* _Problem details_: Which lines below contain "ports"? Copy every one of them.

....

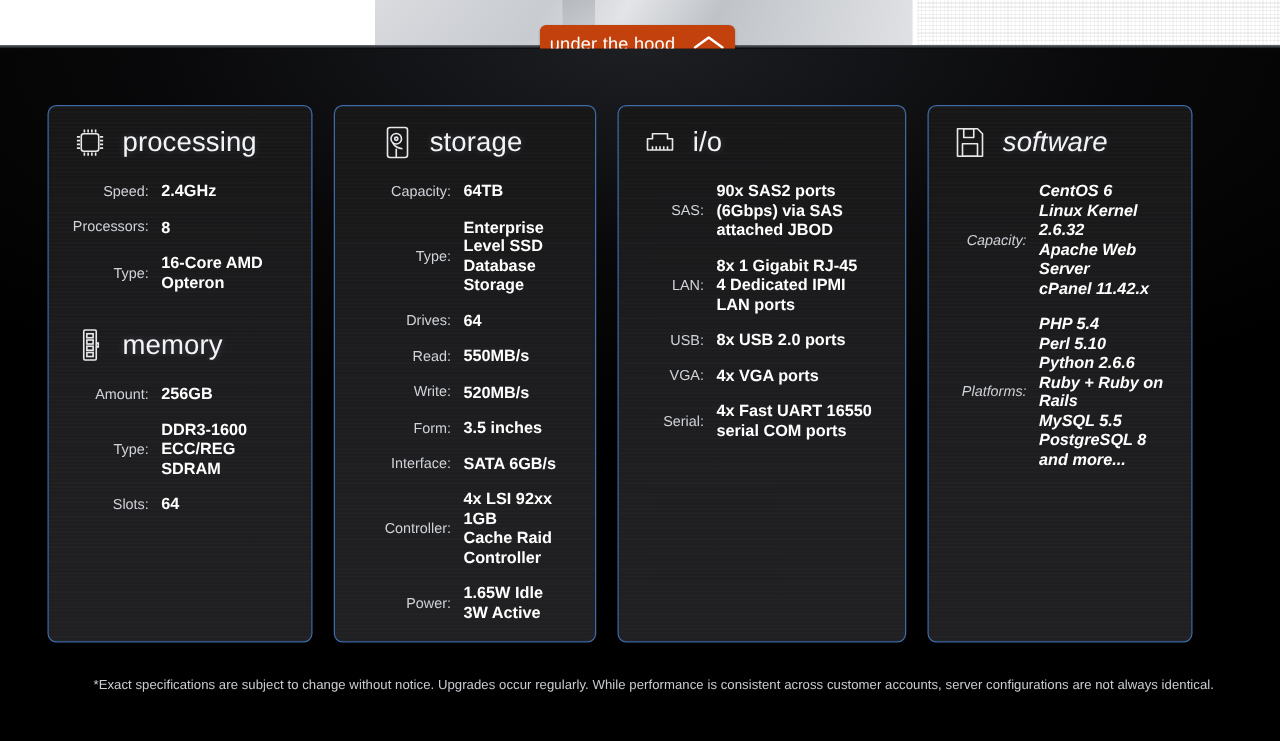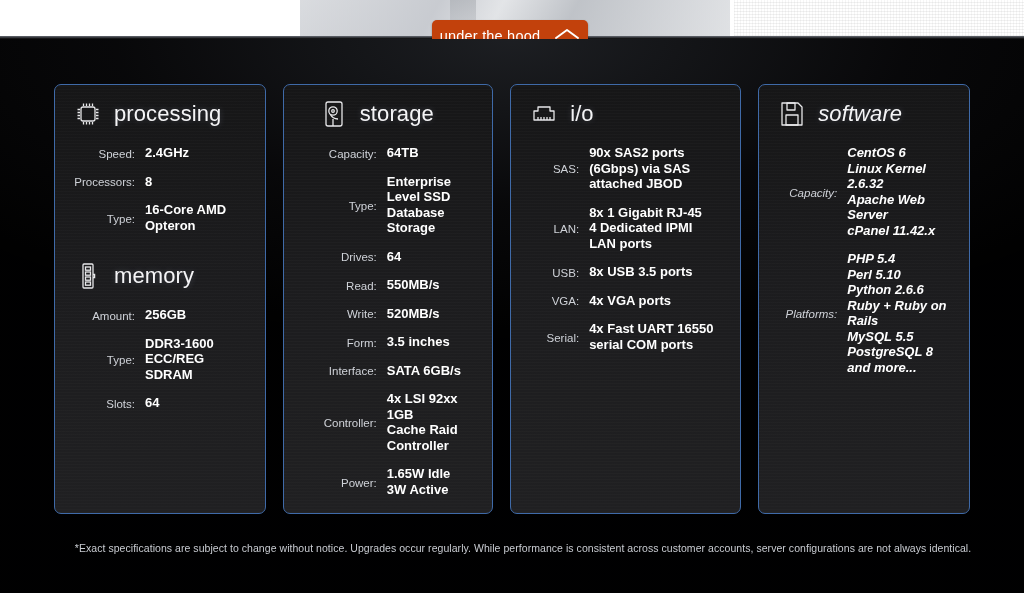--- a/index.html
+++ b/index.html
@@ -74,21 +74,21 @@
   
   .board {
     position: absolute; left: 0; top: 39px;
     width: 1024px; height: 554px;
     background:
       radial-gradient(ellipse 720px 300px at 512px 0px, rgba(30,32,36,0.95) 0%, rgba(10,10,12,0.6) 55%, rgba(0,0,0,0.9) 100%),
       #050506;
   }
 
   .panels {
-    position: absolute; left: 54px; top: 45px;
+    position: absolute; left: 38px; top: 45px;
     width: 916px; height: 430px;
     display: flex;
     gap: 17px;
   }
 
   .panel {
     position: relative;
     border: 1px solid #3f6aa8;
     border-radius: 7px;
     background:
@@ -327,21 +327,21 @@
 attached JBOD</span>
           </div>
           <div class="spec-row">
             <span class="spec-label">LAN:</span>
             <span class="spec-value">8x 1 Gigabit RJ-45
 4 Dedicated IPMI
 LAN ports</span>
           </div>
           <div class="spec-row">
             <span class="spec-label">USB:</span>
-            <span class="spec-value">8x USB 3.5 ports</span>
+            <span class="spec-value">8x USB 2.0 ports</span>
           </div>
           <div class="spec-row">
             <span class="spec-label">VGA:</span>
             <span class="spec-value">4x VGA ports</span>
           </div>
           <div class="spec-row">
             <span class="spec-label">Serial:</span>
             <span class="spec-value">4x Fast UART 16550
 serial COM ports</span>
           </div>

....

* _Answer section_:
 LAN ports</span>
-            <span class="spec-value">8x USB 3.5 ports</span>
+            <span class="spec-value">8x USB 2.0 ports</span>
             <span class="spec-value">4x VGA ports</span>
 serial COM ports</span>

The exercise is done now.